Clique-Based Clustering of Correlated SNPs in a Gene Can Improve Performance of Gene-Based Multi-Bin Linear Combination Test

1Department of Mathematics Education, Seoul National University, Seoul 151-742, Republic of Korea
2Interdisciplinary Program in Bioinformatics, Seoul National University, Seoul 151-742, Republic of Korea
3Prosserman Centre for Health Research, The Lunenfeld-Tanenbaum Research Institute of Mount Sinai Hospital, Toronto, ON, Canada M5T 3L9
4Division of Biostatistics, Dalla Lana School of Public Health, University of Toronto, Toronto, ON, Canada M5T 3M7

Received 14 November 2014; Revised 3 February 2015; Accepted 14 February 2015

Academic Editor: Taesung Park

Copyright © 2015 Yun Joo Yoo et al. This is an open access article distributed under the Creative Commons Attribution License, which permits unrestricted use, distribution, and reproduction in any medium, provided the original work is properly cited.
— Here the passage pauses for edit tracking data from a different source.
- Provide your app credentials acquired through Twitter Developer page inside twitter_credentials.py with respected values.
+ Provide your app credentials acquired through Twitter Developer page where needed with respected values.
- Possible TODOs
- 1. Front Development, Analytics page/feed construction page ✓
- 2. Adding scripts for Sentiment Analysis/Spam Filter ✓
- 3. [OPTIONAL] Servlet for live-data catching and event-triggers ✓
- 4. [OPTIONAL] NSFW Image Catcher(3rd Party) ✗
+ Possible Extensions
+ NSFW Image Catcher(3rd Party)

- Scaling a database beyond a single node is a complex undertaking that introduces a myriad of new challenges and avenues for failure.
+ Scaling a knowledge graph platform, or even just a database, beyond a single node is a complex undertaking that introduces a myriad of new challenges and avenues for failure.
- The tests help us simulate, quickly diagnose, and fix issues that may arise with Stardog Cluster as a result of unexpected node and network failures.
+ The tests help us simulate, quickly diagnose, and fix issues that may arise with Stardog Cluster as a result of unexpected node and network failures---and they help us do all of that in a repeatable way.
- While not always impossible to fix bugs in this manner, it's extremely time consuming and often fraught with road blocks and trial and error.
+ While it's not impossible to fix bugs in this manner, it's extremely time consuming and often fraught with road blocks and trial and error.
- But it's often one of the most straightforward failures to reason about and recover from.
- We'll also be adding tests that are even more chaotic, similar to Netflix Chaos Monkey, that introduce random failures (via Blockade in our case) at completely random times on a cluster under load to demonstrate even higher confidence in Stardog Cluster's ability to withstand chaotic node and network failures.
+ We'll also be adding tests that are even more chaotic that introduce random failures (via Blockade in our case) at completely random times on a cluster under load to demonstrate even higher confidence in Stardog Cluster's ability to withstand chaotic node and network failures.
Gene-based analysis of multiple single nucleotide polymorphisms (SNPs) in a gene region is an alternative to single SNP analysis. The multi-bin linear combination test (MLC) proposed in previous studies utilizes the correlation among SNPs within a gene to construct a gene-based global test. SNPs are partitioned into clusters of highly correlated SNPs, and the MLC test statistic quadratically combines linear combination statistics constructed for each cluster. The test has degrees of freedom equal to the number of clusters and can be more powerful than a fully quadratic or fully linear test statistic. In this study, we develop a new SNP clustering algorithm designed to find cliques, which are complete subnetworks of SNPs with all pairwise correlations above a threshold. We evaluate the performance of the MLC test using the clique-based CLQ algorithm versus using the tag-SNP-based LDSelect algorithm. In our numerical power calculations we observed that the two clustering algorithms produce identical clusters about 40~60% of the time, yielding similar power on average. However, because the CLQ algorithm tends to produce smaller clusters with stronger positive correlation, the MLC test is less likely to be affected by the occurrence of opposing signs in the individual SNP effect coefficients.